(Web document revisions)
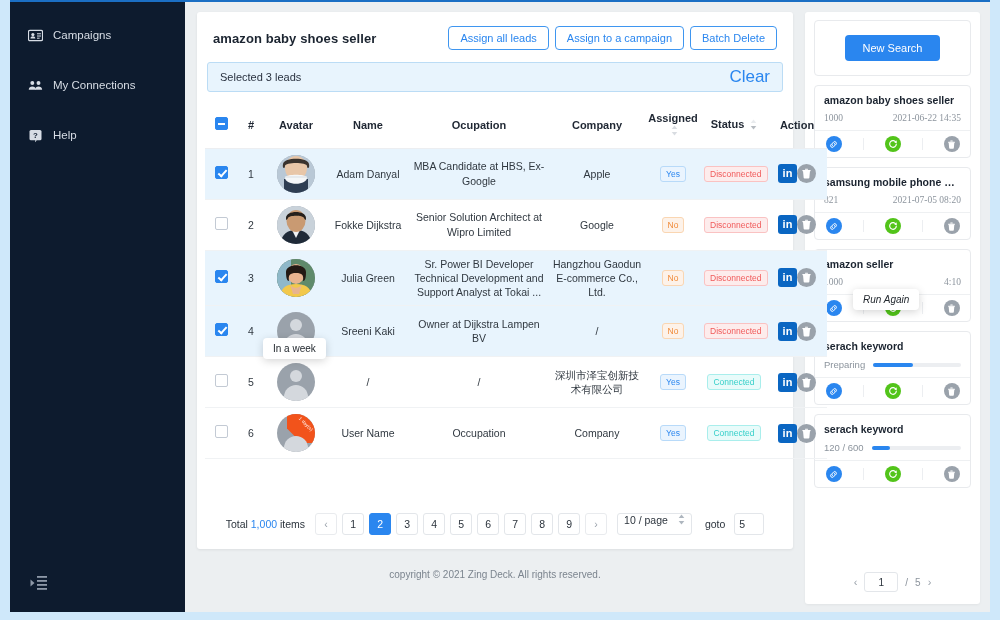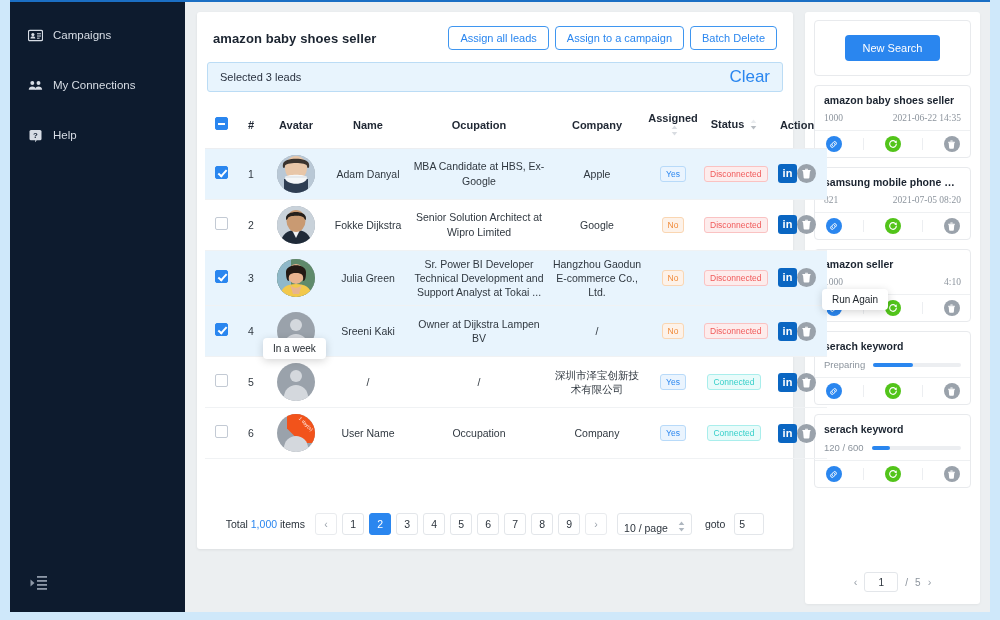"Run Again" #tip-run { font-style: none -> italic; left: 812px -> 843px }
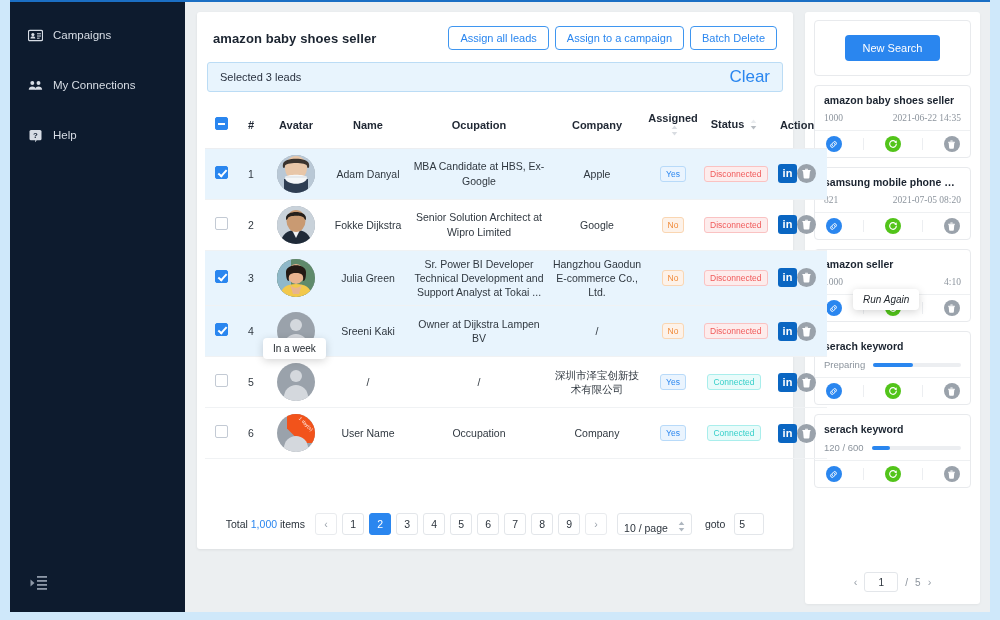"10 / page" .selbox { align-items: flex-end -> flex-start }
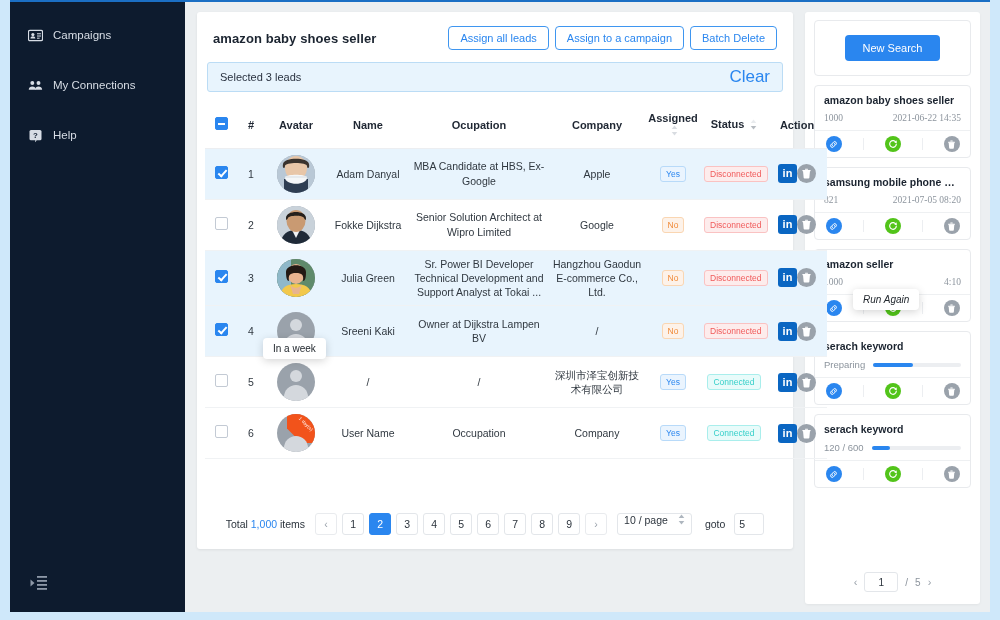"copyright © 2021 Zing Deck." div.footer { html: none -> <div>copyright © 2021 Zing Deck. All rights reserved.</div> }
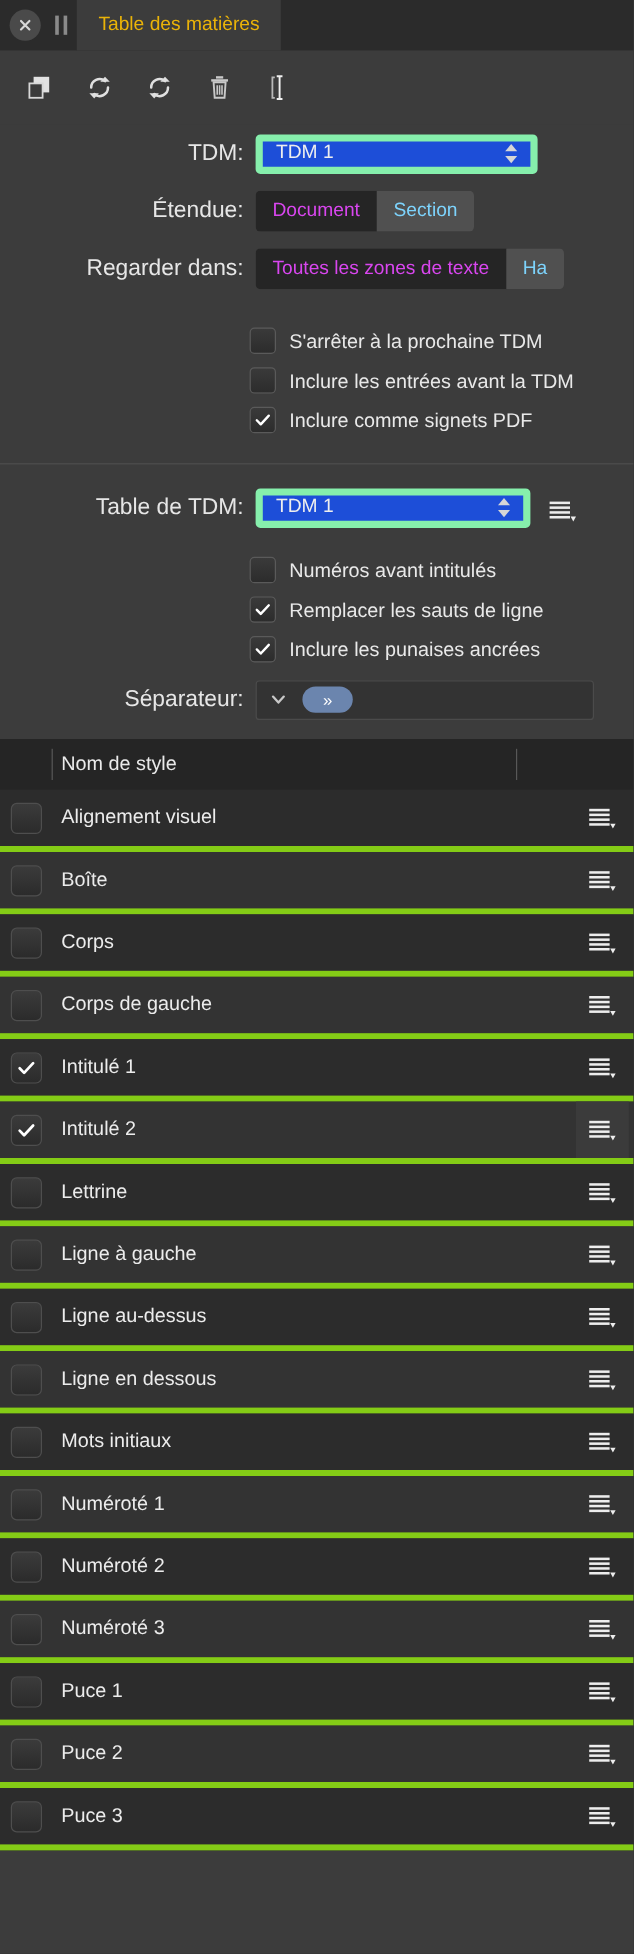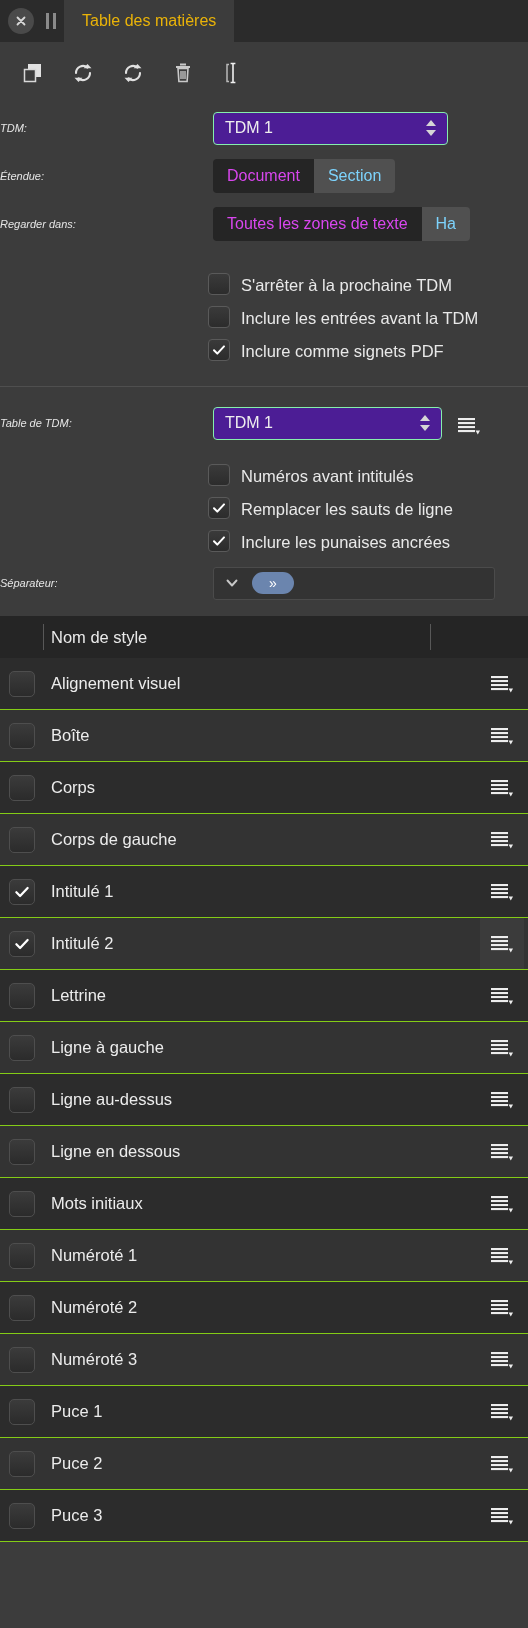"TDM:" .lbl { font-size: 11px -> 19px; font-style: italic -> none; text-align: none -> right }
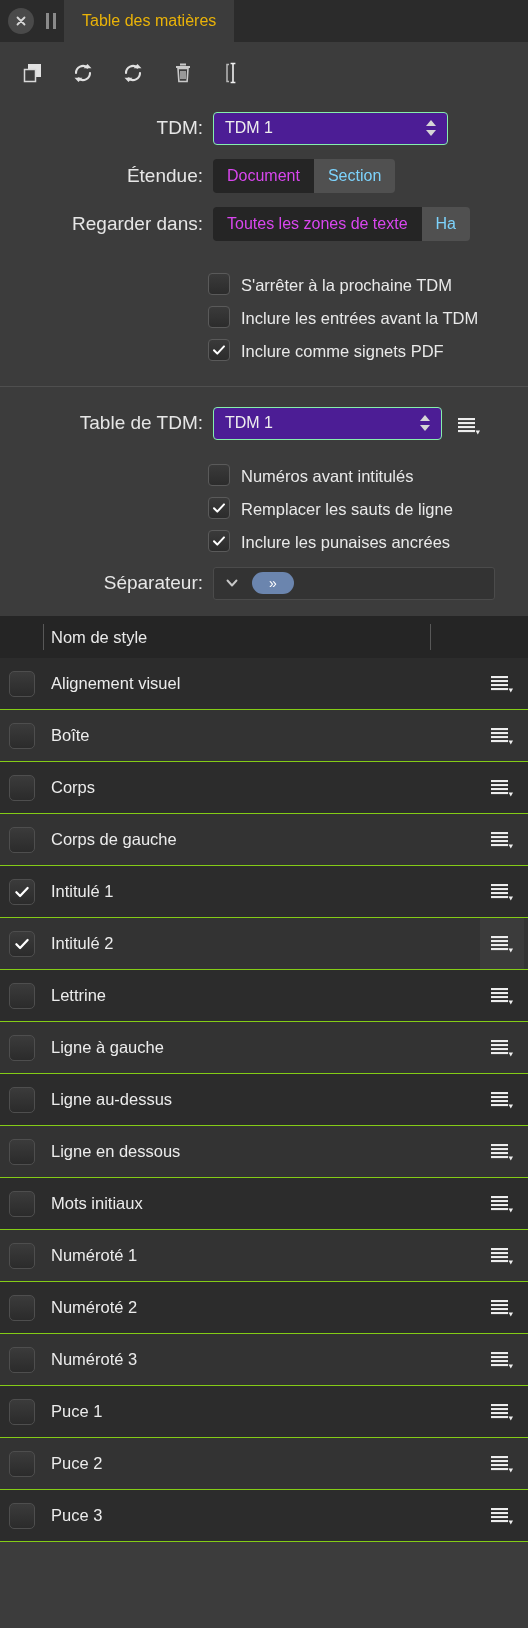"TDM 1" .stepper { background: #4c1d95 -> #1d4ed8; border: 1px solid #86efac -> 6px solid #86efac }
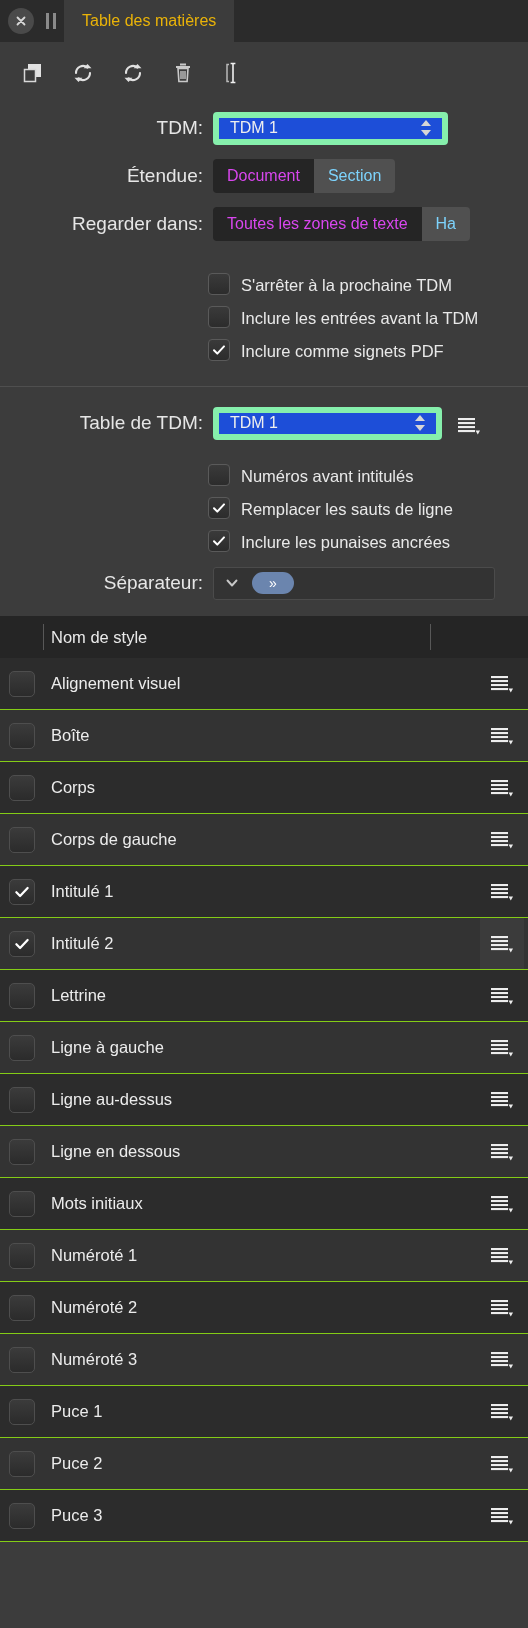"Alignement visuel" .lrow { border-bottom: 1px solid #84cc16 -> 5px solid #84cc16 }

#### PROBLEM DESCRIPTION
Each line from the line containing "align-items: flex-end ->" through the final line of the data above must be retyped exactly; nothing else, and no pictures, may appear.

#### THE COMPLETED TASK
"10 / page" .selbox { align-items: flex-end -> flex-start }
"copyright © 2021 Zing Deck." div.footer { html: none -> <div>copyright © 2021 Zing Deck. All rights reserved.</div> }
"TDM:" .lbl { font-size: 11px -> 19px; font-style: italic -> none; text-align: none -> right }
"TDM 1" .stepper { background: #4c1d95 -> #1d4ed8; border: 1px solid #86efac -> 6px solid #86efac }
"Alignement visuel" .lrow { border-bottom: 1px solid #84cc16 -> 5px solid #84cc16 }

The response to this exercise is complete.